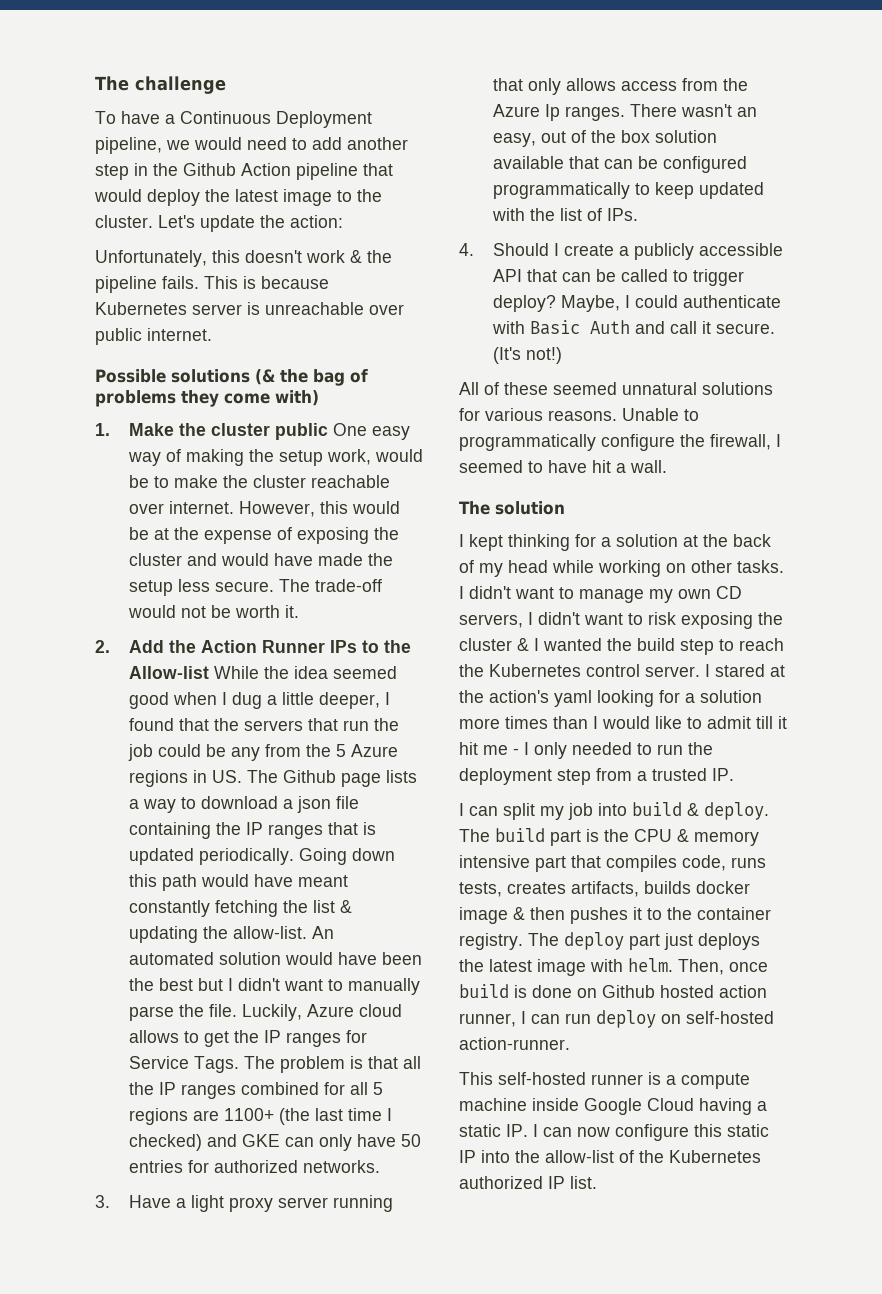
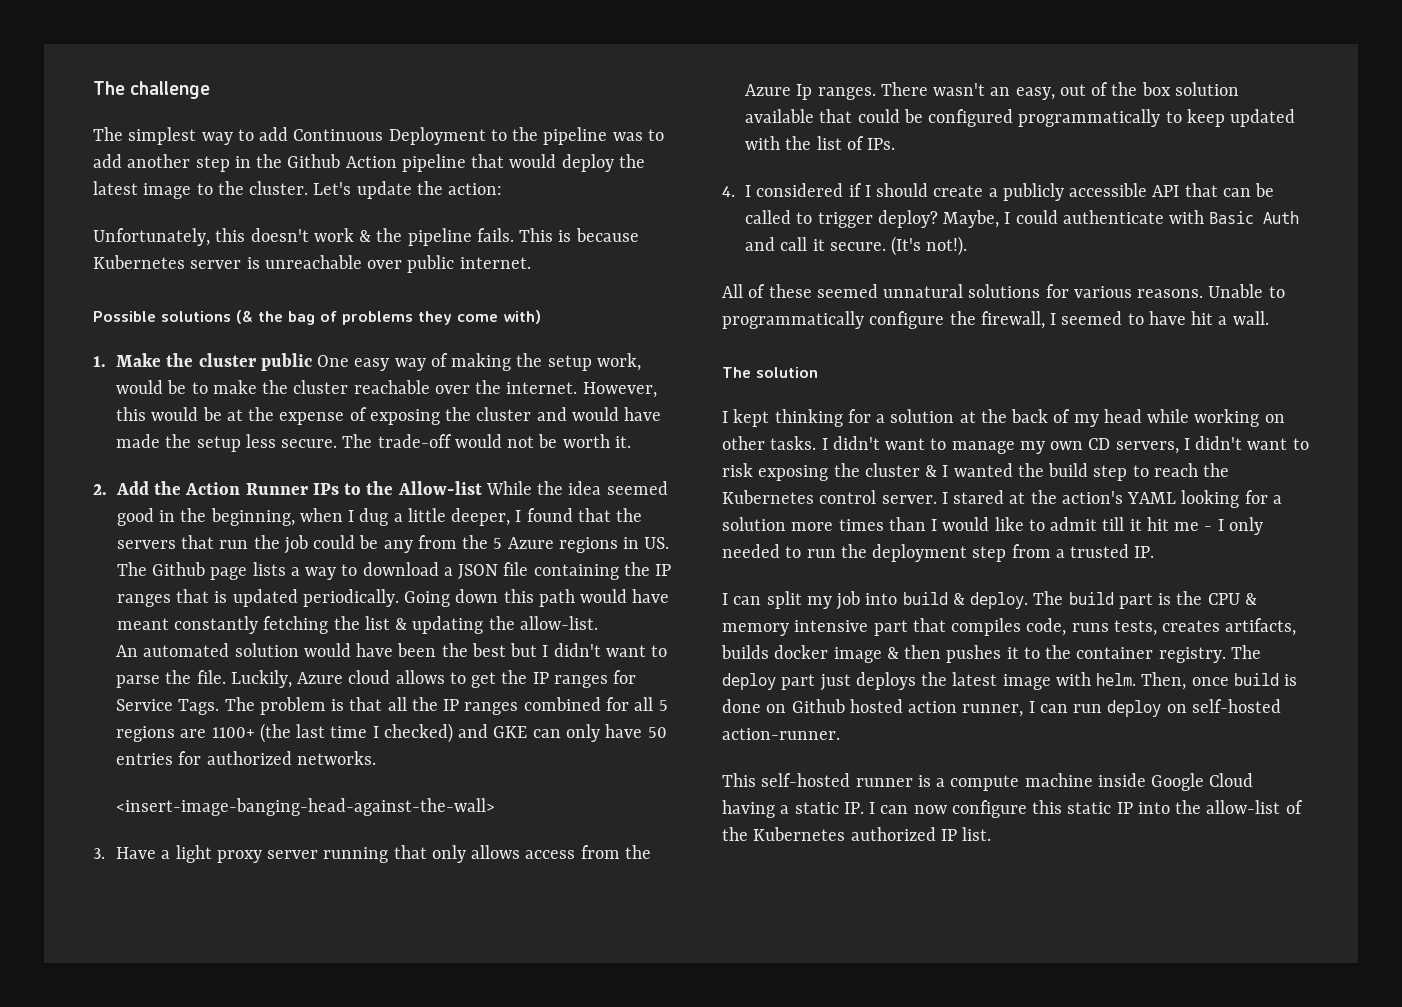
[95,111,372,128] [95,137,287,154] To have a Continuous Deployment pipeline, we would need -> [93,127,643,145] The simplest way to add Continuous Deployment to the pipeline was
(164, 508) none -> [475,380,502,394] the
(169, 700) none -> [159,508,295,526] in the beginning,
[296,796,331,813] json -> [458,564,499,579] JSON
(307, 932) none -> (598, 623) //
[347,978,420,995] manually -> (668, 651) none
(380, 1166) none -> [116,798,496,816] // <insert-image-banging-head-against-the-wall>
[603,159,633,169] can -> [857,109,900,123] could
[492,243,559,256] Should I -> [745,183,929,197] I considered if I should
[525,347,562,364] not!) -> [926,236,968,256] not!).
[554,690,592,707] yaml -> [1127,492,1177,504] YAML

PROBLEM DESCRIPTION = A precise copy of each record, with the images removed, should be output.

RESPONSE AREA =
[95,111,372,128] [95,137,287,154] To have a Continuous Deployment pipeline, we would need -> [93,127,643,145] The simplest way to add Continuous Deployment to the pipeline was
(164, 508) none -> [475,380,502,394] the
(169, 700) none -> [159,508,295,526] in the beginning,
[296,796,331,813] json -> [458,564,499,579] JSON
(307, 932) none -> (598, 623) //
[347,978,420,995] manually -> (668, 651) none
(380, 1166) none -> [116,798,496,816] // <insert-image-banging-head-against-the-wall>
[603,159,633,169] can -> [857,109,900,123] could
[492,243,559,256] Should I -> [745,183,929,197] I considered if I should
[525,347,562,364] not!) -> [926,236,968,256] not!).
[554,690,592,707] yaml -> [1127,492,1177,504] YAML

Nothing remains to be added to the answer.